## PROBLEM STATEMENT
What is needed is a single figure: how many lines of the records below contain the word "text".

=== Section Start ===

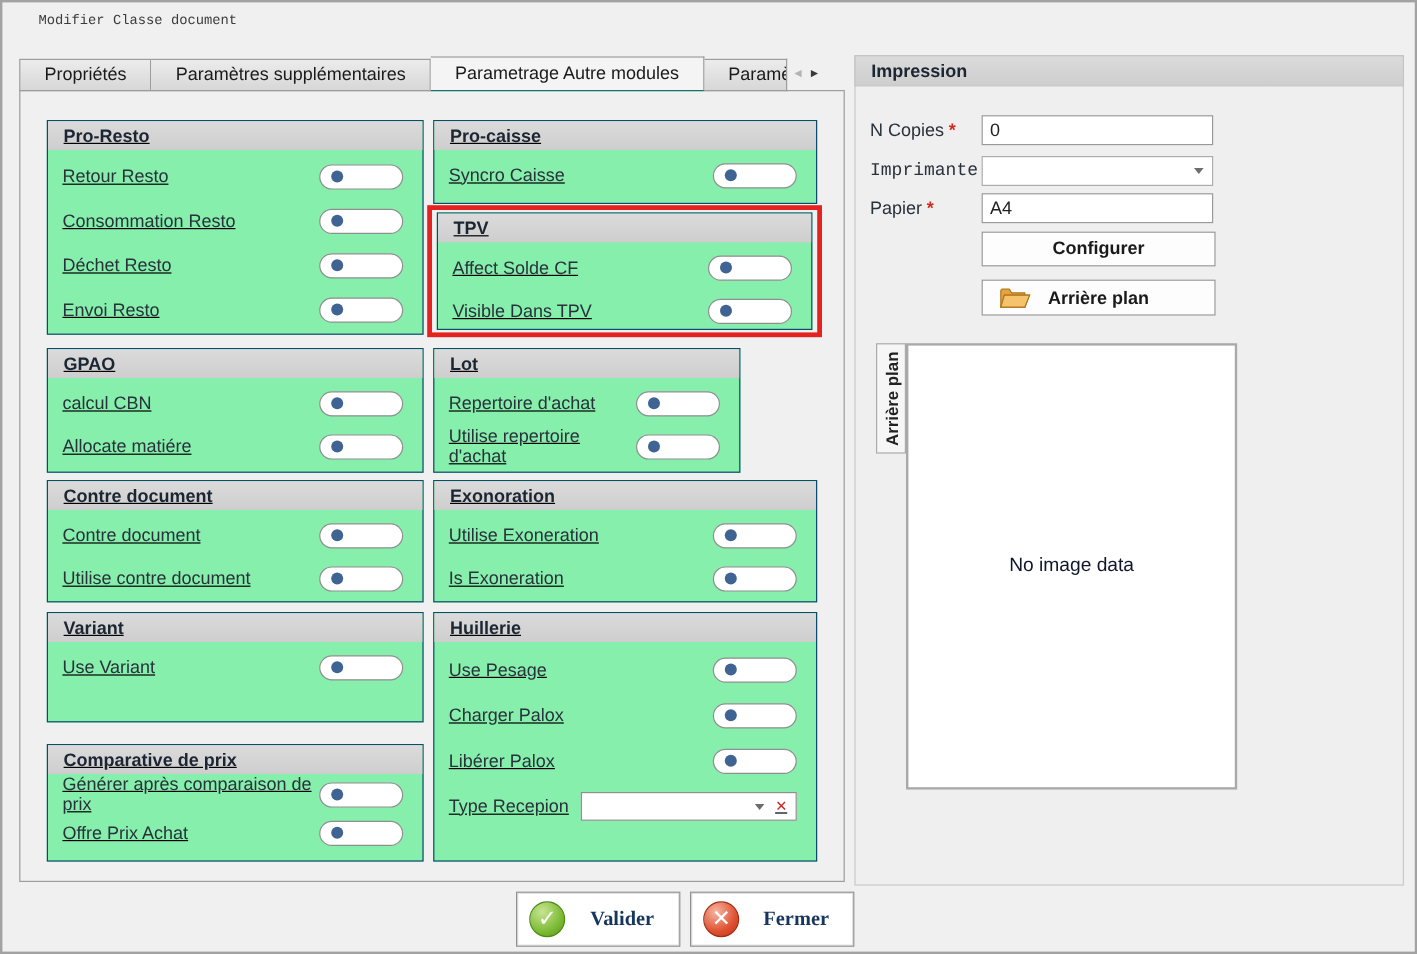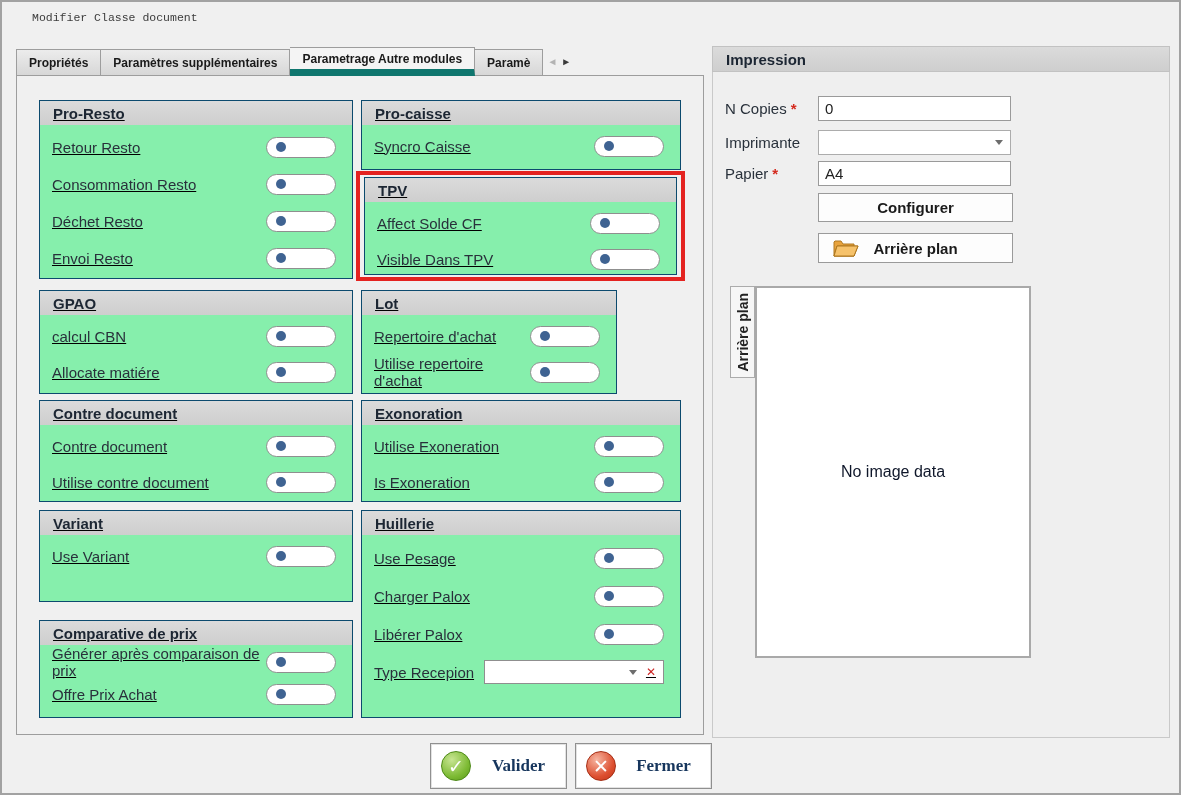--- a/index.html
+++ b/index.html
@@ -4,25 +4,25 @@
 <style>
   * { box-sizing: border-box; margin: 0; padding: 0; }
   html,body { background:#e8e8e8; }
   body { font-family:"Liberation Sans","DejaVu Sans",sans-serif; }
   .window { position:relative; width:1181px; height:795px; background:#f0f0f0;
             border:2px solid #a2a2a2; overflow:hidden; }
   .titlebar { position:absolute; left:30px; top:9px; font-size:11.5px; color:#3c3c3c;font-family:Liberation Mono, monospace; }
 
   
   .tabbar { position:absolute; left:14px; top:45px; height:29px; display:flex; align-items:flex-end; z-index:3; }
-  .tab { height:27px; padding:0 12px; background:linear-gradient(#ececec,#d7d7d7);
-         border:1px solid #9d9d9d; border-left:none; font-weight:bold; font-size:12px;
+  .tab { height:27px; padding:0 20px; background:linear-gradient(#ececec,#d7d7d7);
+         border:1px solid #9d9d9d; border-left:none; font-weight:normal; font-size:15px;
          color:#1a1a1a; display:flex; align-items:center; white-space:nowrap; cursor:default; }
   .tab:first-child { border-left:1px solid #9d9d9d; }
-  .tab.active { height:29px; background:#f4f4f4; border-bottom:7px solid #0f766e; position:relative; z-index:4;margin-top:24px; }
+  .tab.active { height:29px; background:#f4f4f4; border-bottom:1px solid #0f766e; position:relative; z-index:4;margin-top:24px; }
   .tab.cut { max-width:69px; overflow:hidden; }
   .tab-arrows { display:flex; gap:4px; margin:0 0 9px 4px; font-size:10px; }
   .tab-arrows .ar { cursor:default; line-height:10px; }
   .ar-left { color:#b3b3b3; } .ar-right { color:#3a3a3a; }
 
   
   .tab-panel { position:absolute; left:14px; top:73px; width:688px; height:660px;
                border:1px solid #9d9d9d; background:#f0f0f0; z-index:2; }
 
   
@@ -327,21 +327,21 @@
 
   <div class="right-panel">
     <div class="rp-h">
       <span>Impression</span>
     </div>
     <div id="imp-fields">
         <div class="ip-row" style="top: 49px;">
           <span class="flabel"><span>N Copies</span><span class="req">*</span></span>
           <div class="ictl"><input class="tbox" type="text" value="0" style=""></div>
         </div>
-        <div class="ip-row" style="top: 83px;">
+        <div class="ip-row" style="top: 83px; font-family: Liberation Mono, monospace;">
           <span class="flabel"><span>Imprimante</span></span>
           <div class="ictl">
             <div class="icombo">
               <span class="caret"></span>
             </div>
           </div>
         </div>
         <div class="ip-row" style="top: 114px;">
           <span class="flabel"><span>Papier</span><span class="req">*</span></span>
           <div class="ictl"><input class="tbox" type="text" value="A4" style=""></div>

=== Section End ===

## ANSWER AREA
2